Because of grasping at self there arise the Three Poisons (greed, anger, and delusion), and the three poisons having arisen, it not only harms oneself, but others as well. For this reason, the Venerable Shakyamuni explained that the five skandhas are all empty, and gave proofs of the principle of anatman or non-self.

We can surrender to the three poisons of greed, anger and delusion, or we can embrace the virtues of compassion, peace, and wisdom. Because karma does mean “action” and indicates volition, we have a free will to determine our fate. We are the captains of the ship on which we cross over the sea of suffering. We are in control. This is why Buddhism is not fatalistic, nihilistic or deterministic. We have the power to do great good for ourselves and others, or we can commit great evil. Which path we take is, in the long run, determined by our state of mind. Buddhism gives us the tool with which to purify our mind, to tap into the pure Buddha consciousness, and change the negative thought patterns and karma into more positive ones. That tool is practice.

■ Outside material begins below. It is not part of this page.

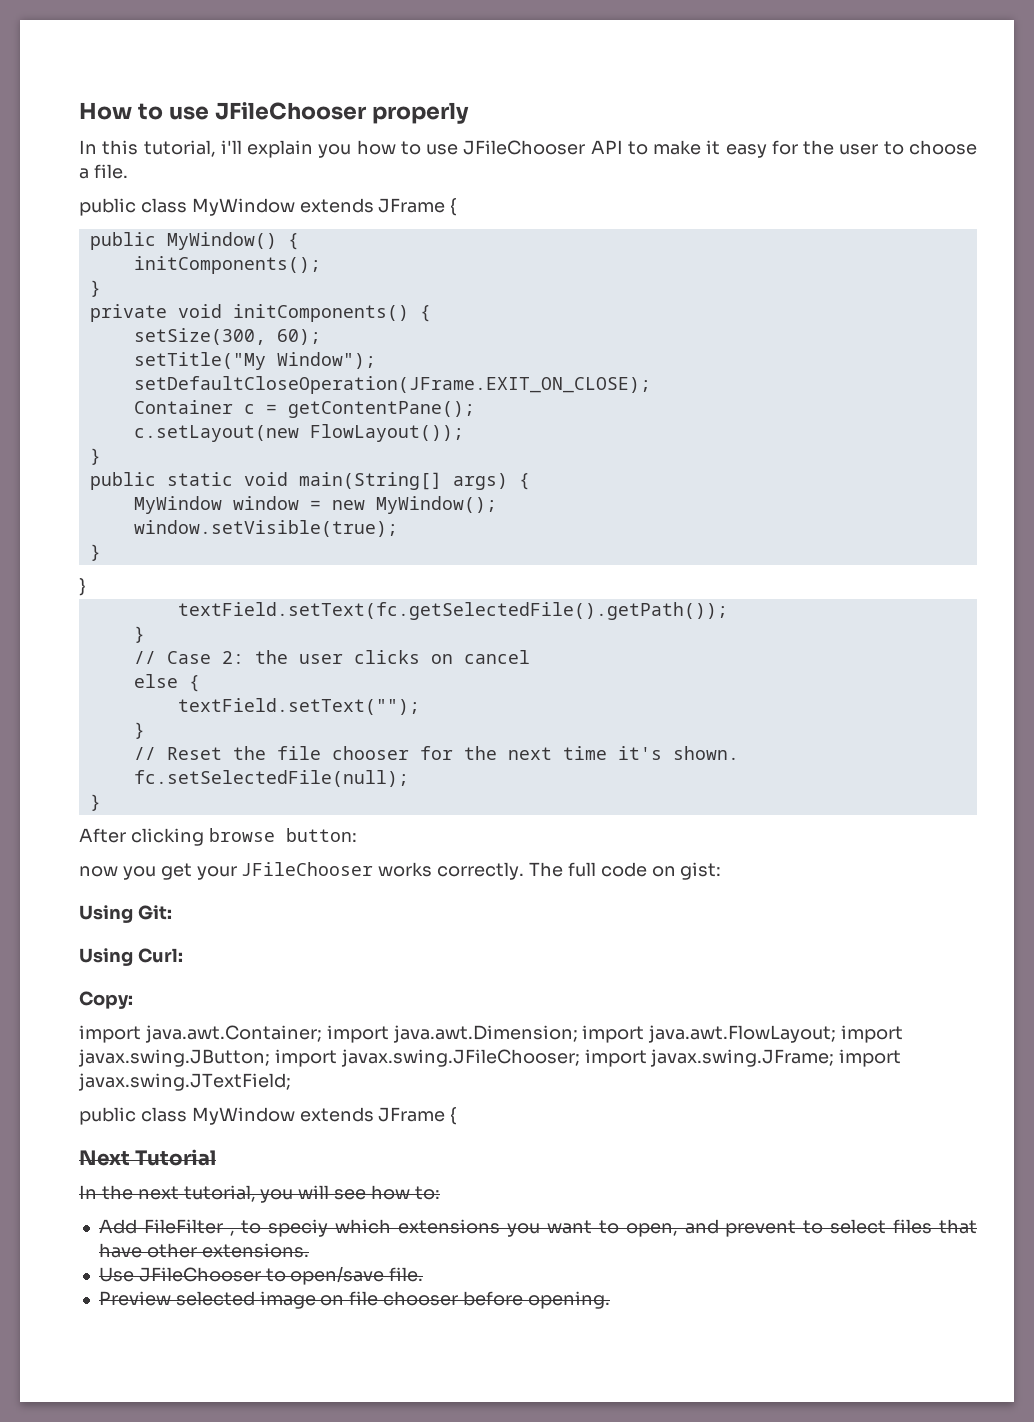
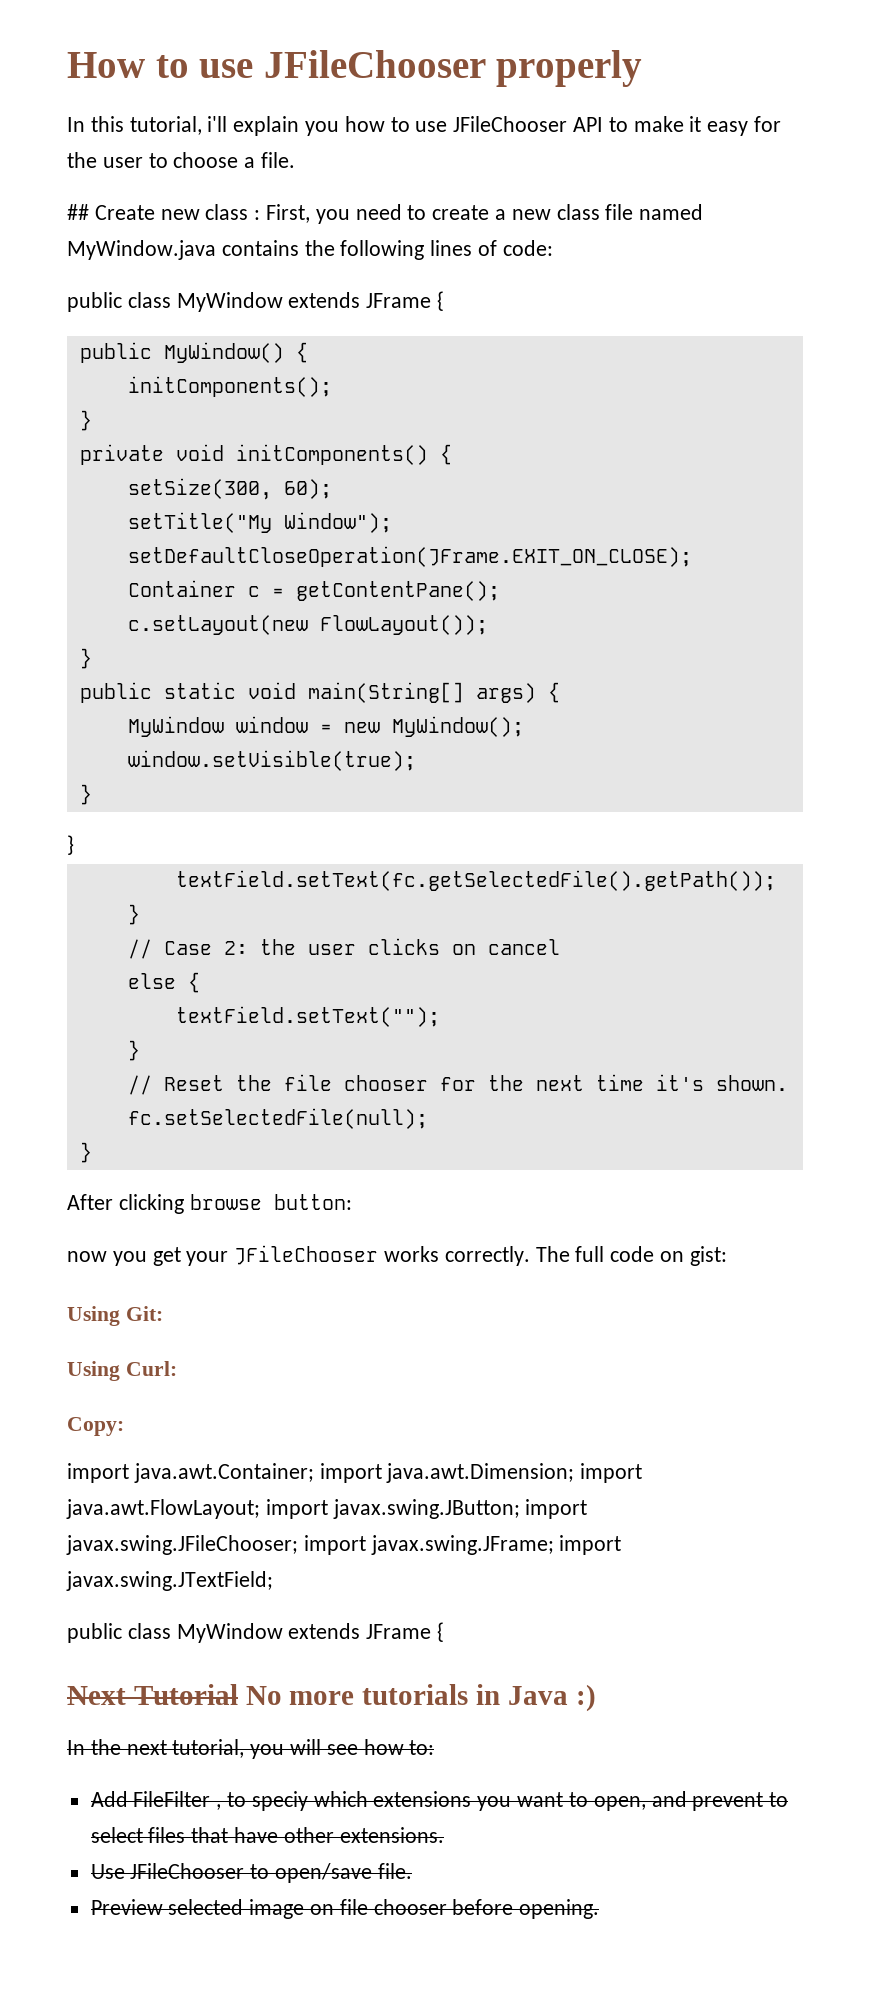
(128, 171) none -> [67,204,704,224] [67,240,553,260] // ## Create new class : First, you need to create a new class file named MyWindow.java contains the following lines of code:
(217, 1157) none -> [245,1684,596,1712] No more tutorials in Java :)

A portrait of no-self? Nah, the Invisible Man.

In November 27th’s post, the Dalai Lama and Nagarjuna both stated that the doctrine of no-self (anatman) will sometimes cause fear, with a somewhat extreme example offered by the Dalai Lama of a man shaking when he was given the teaching. In most cases, however, we see that this fear manifests itself as resentment, or obliviousness, and often, as confusion or doubt about the doctrine.

Some who have a hard time grasping this concept are just dealing with inner resistance. With others, it may be a case of not being able to get past what they perceive to be nihilistic aspects. And in other cases, it is simply a matter of poor teaching and/or poor learning.

I think most people who have been exposed to Buddhist teachings understand impermanence and interdependence, at least on some level.  Nearly all Buddhist schools teach about the doctrine of dependent origination. On the other hand, some groups focus on concepts other than the traditional core concepts.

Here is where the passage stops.